THE TASK: Your task is to return all the entries below exactly, with every picture omitted.

• • • • • • •

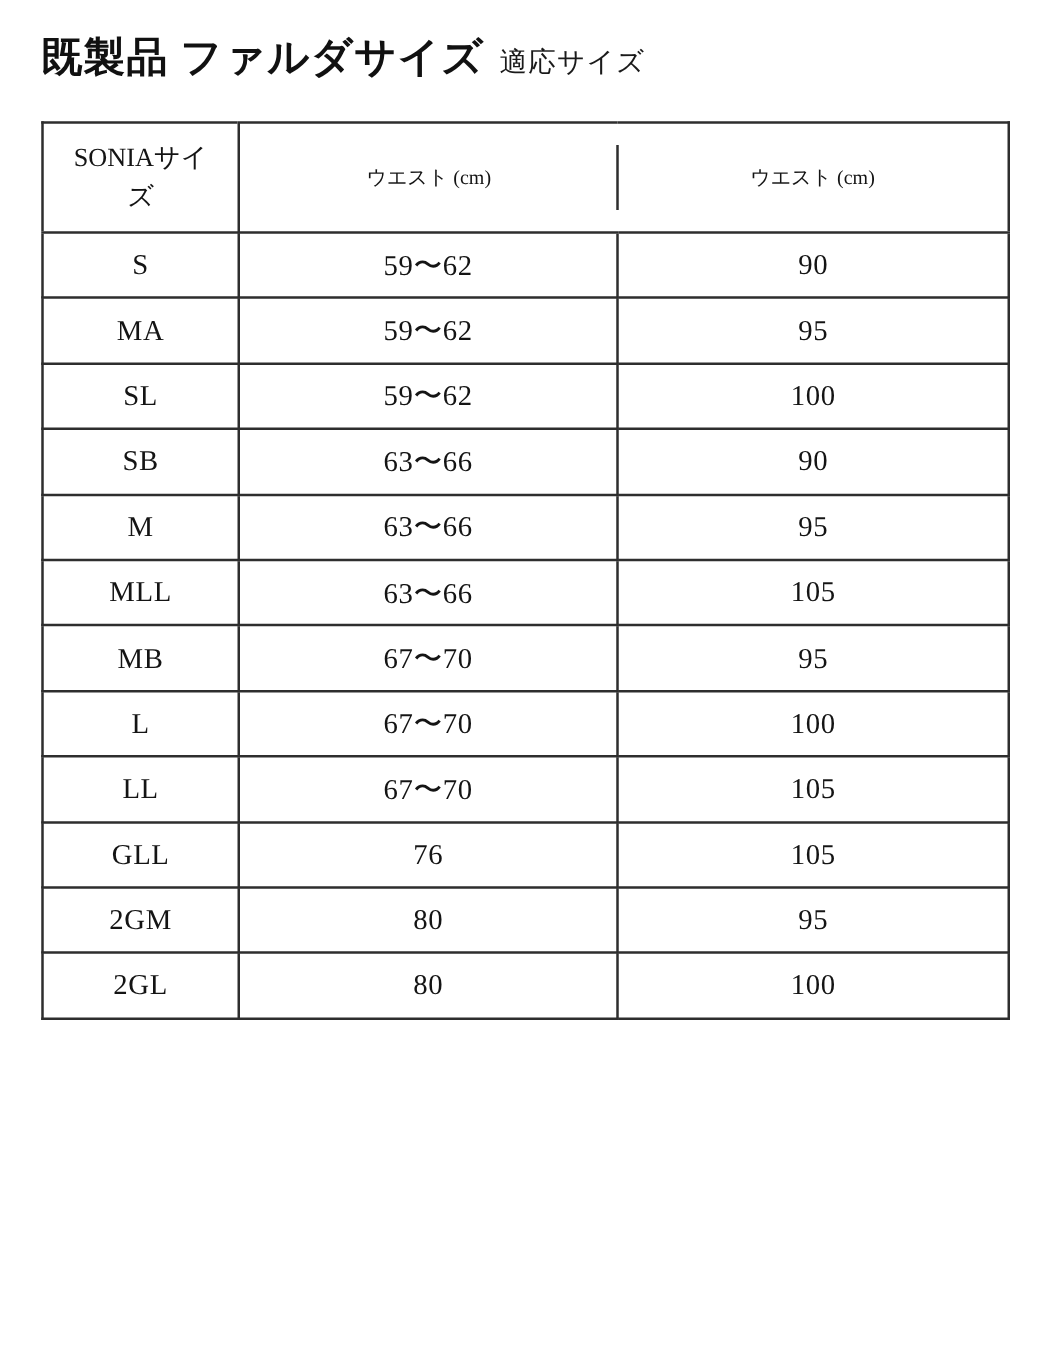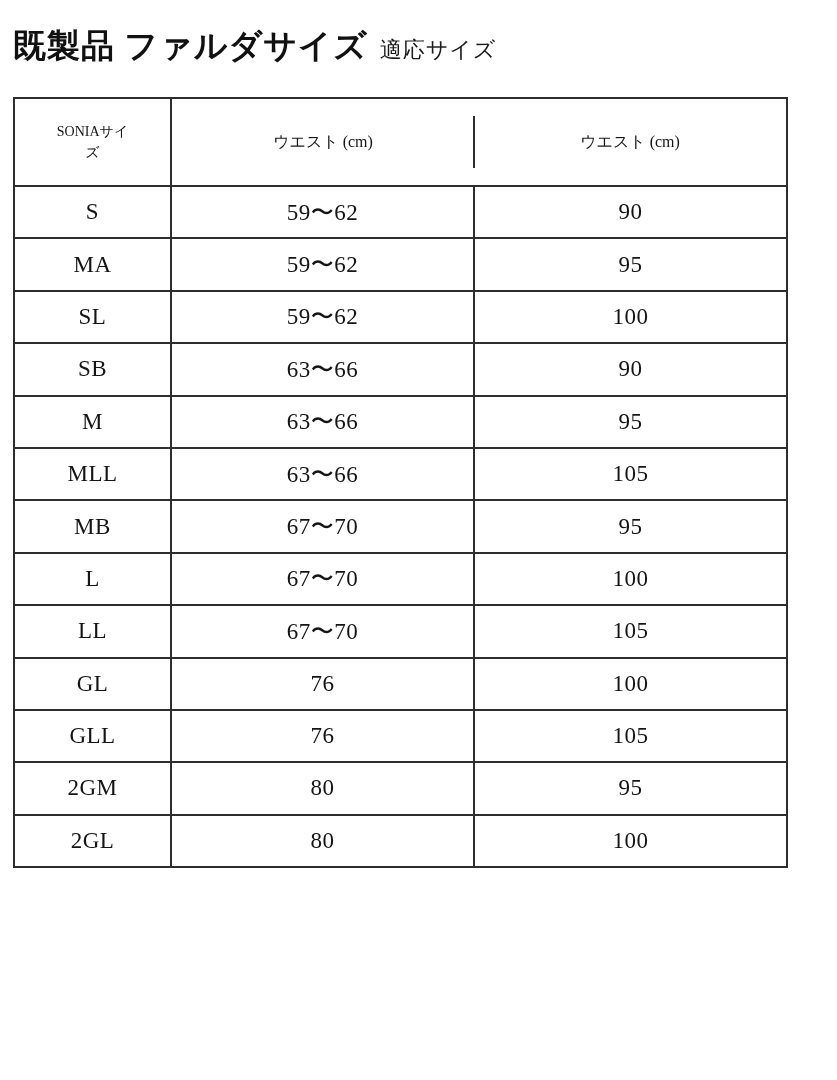"既製品 ファルダサイズ 適応サイズ" .page { padding: 24px 31px 0 13px -> 24px 31px 0 33px }
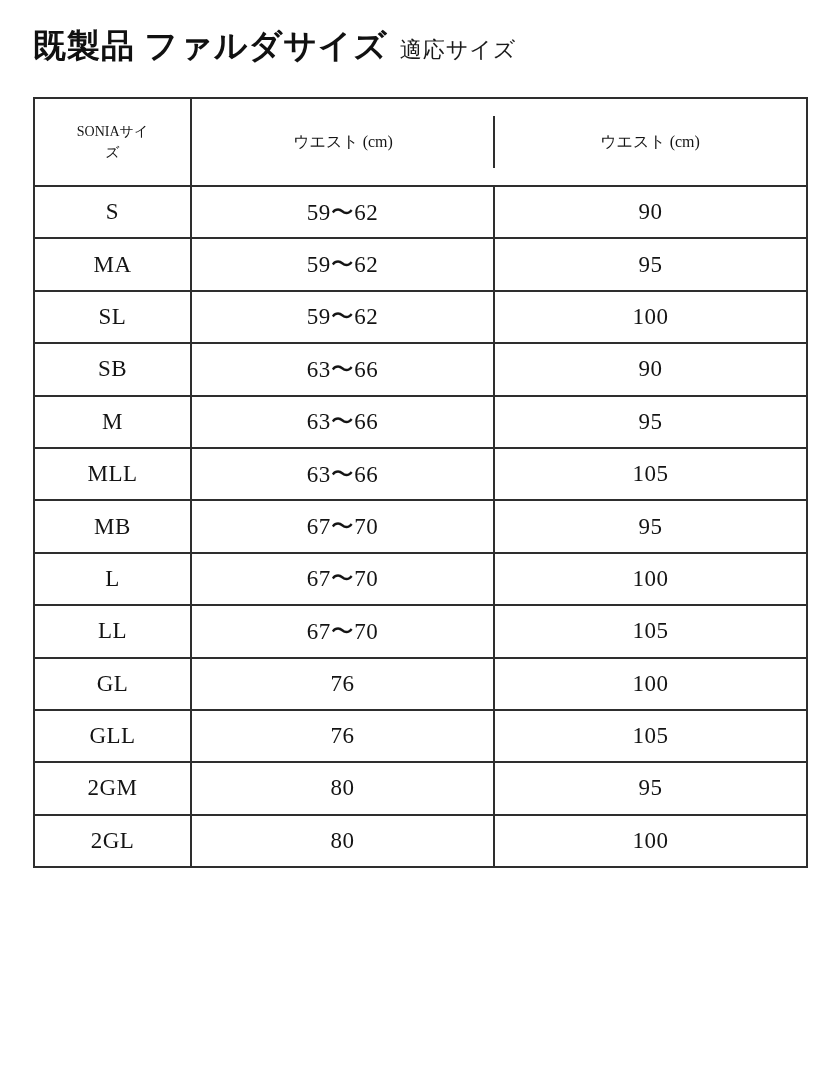"SONIAサイ" thead th:first-child { font-size: 14px -> 21px }
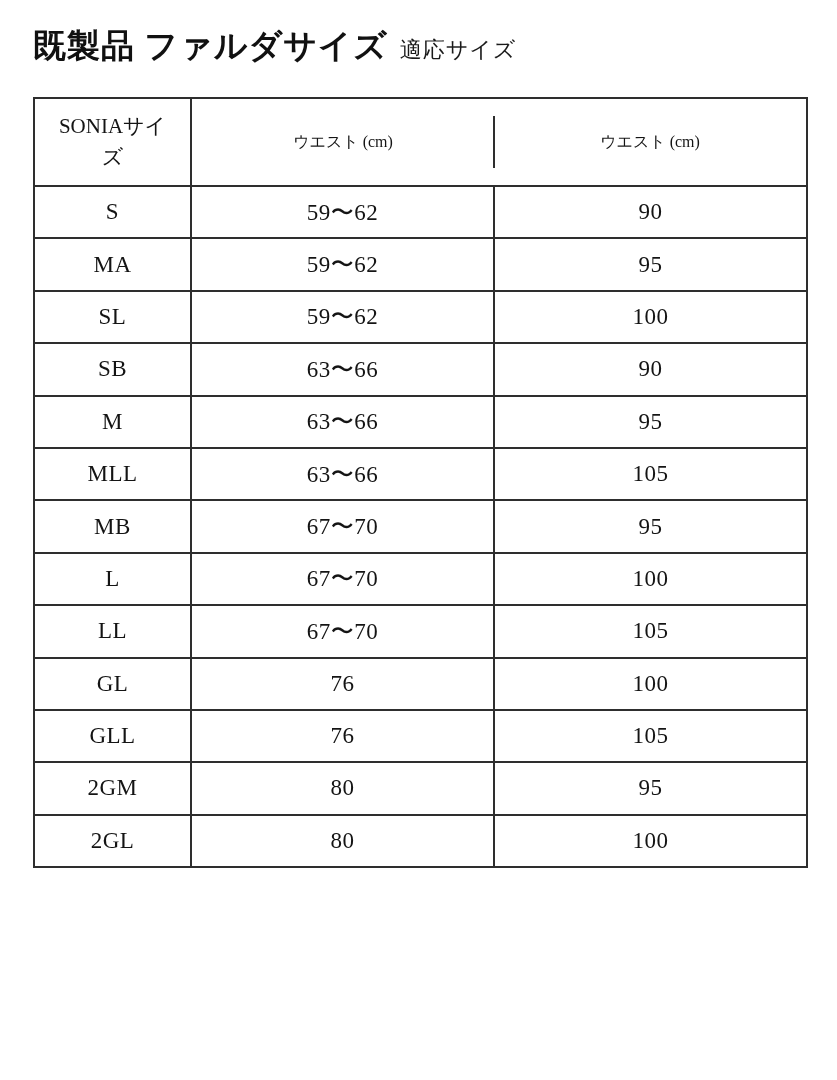"GL" tr { html: <tr> <td>GL</td> <td>76</td> <td>100</td> </tr> -> none }
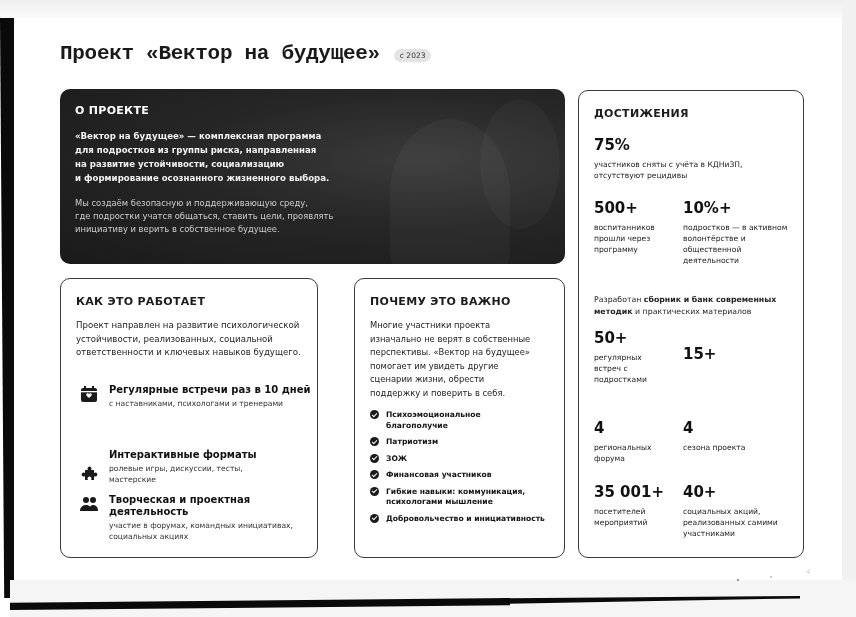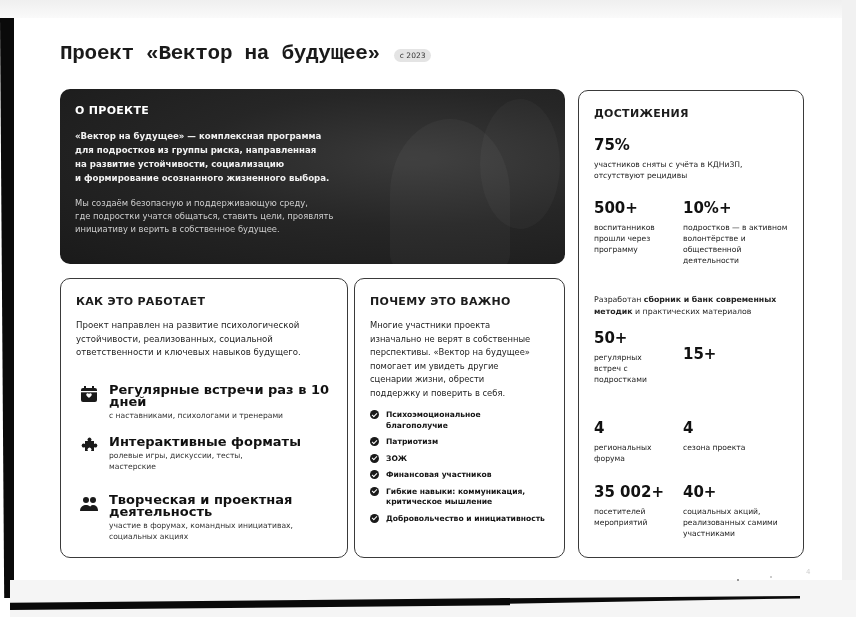"КАК ЭТО РАБОТАЕТ" .how { width: 288px -> 258px }
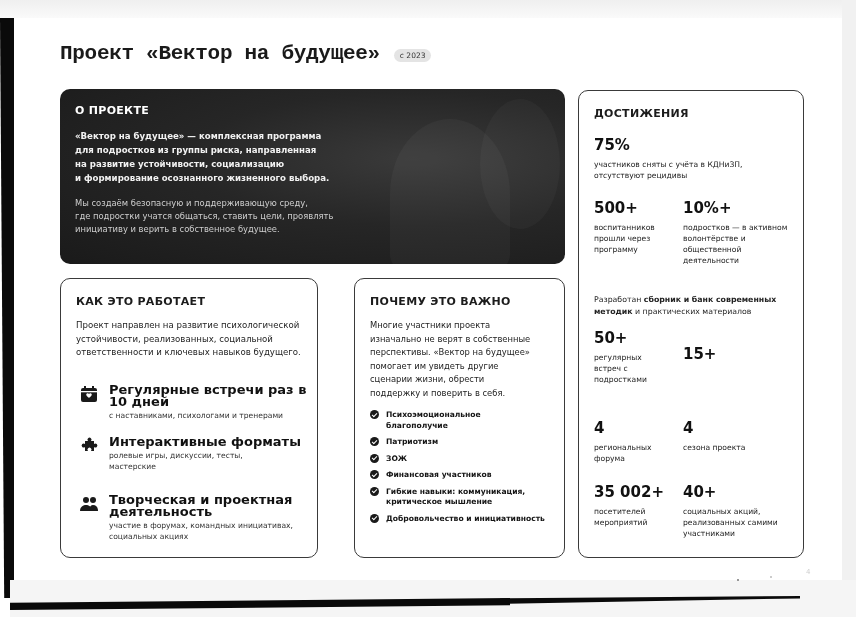"Регулярные встречи раз в 10" .how-item .t { font-size: 13px -> 10px }
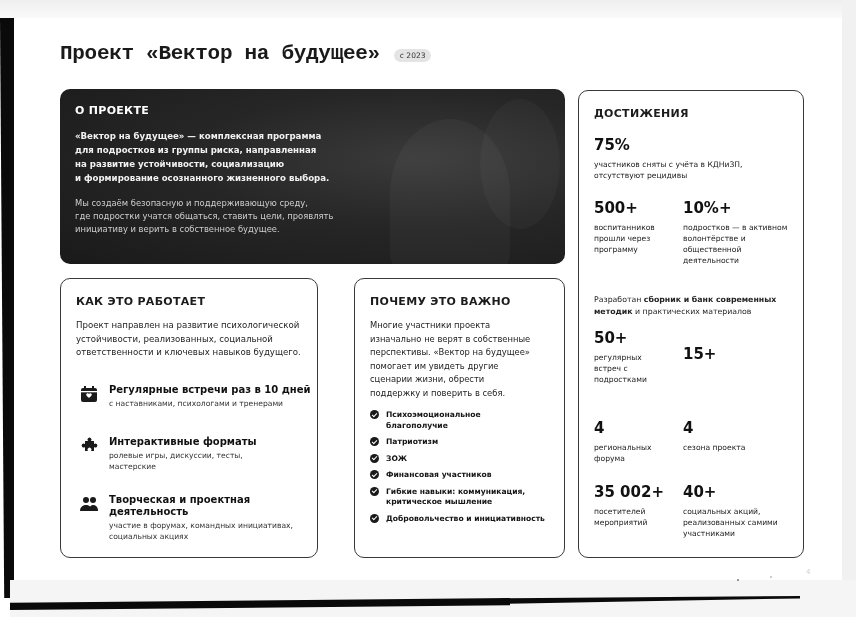"Интерактивные форматы" div.how-item { align-items: none -> flex-end; top: 157px -> 170px }
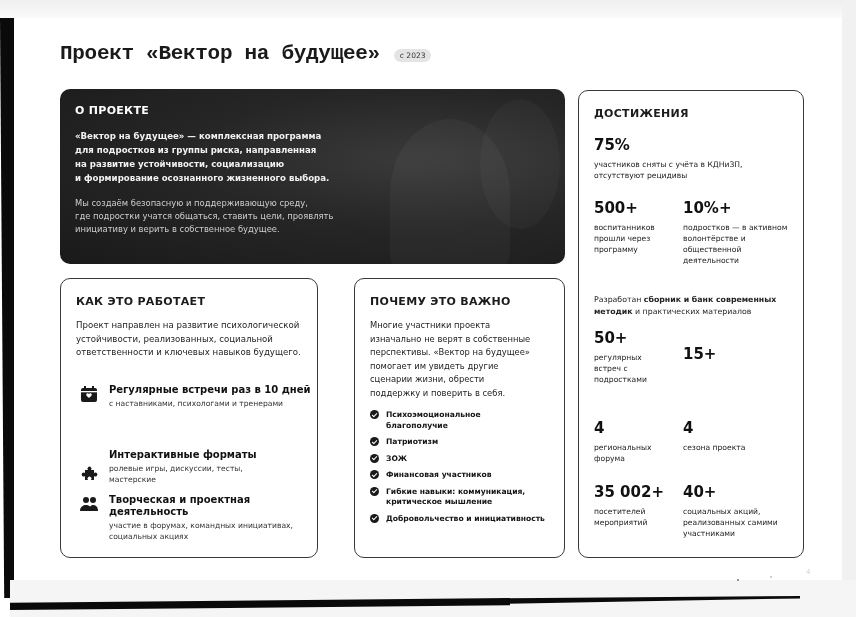"Гибкие навыки: коммуникация, критическое" span { text: критическое -> психологами }
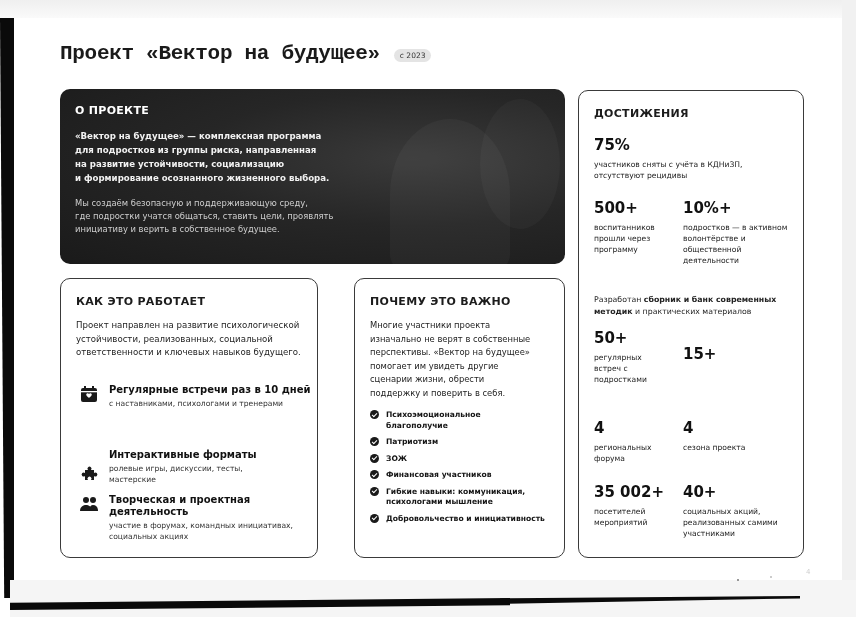"35 002+" div.num { text: 35 002+ -> 35 001+ }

• • • • • • •

FINAL ANSWER:
"既製品 ファルダサイズ 適応サイズ" .page { padding: 24px 31px 0 13px -> 24px 31px 0 33px }
"SONIAサイ" thead th:first-child { font-size: 14px -> 21px }
"GL" tr { html: <tr> <td>GL</td> <td>76</td> <td>100</td> </tr> -> none }
"КАК ЭТО РАБОТАЕТ" .how { width: 288px -> 258px }
"Регулярные встречи раз в 10" .how-item .t { font-size: 13px -> 10px }
"Интерактивные форматы" div.how-item { align-items: none -> flex-end; top: 157px -> 170px }
"Гибкие навыки: коммуникация, критическое" span { text: критическое -> психологами }
"35 002+" div.num { text: 35 002+ -> 35 001+ }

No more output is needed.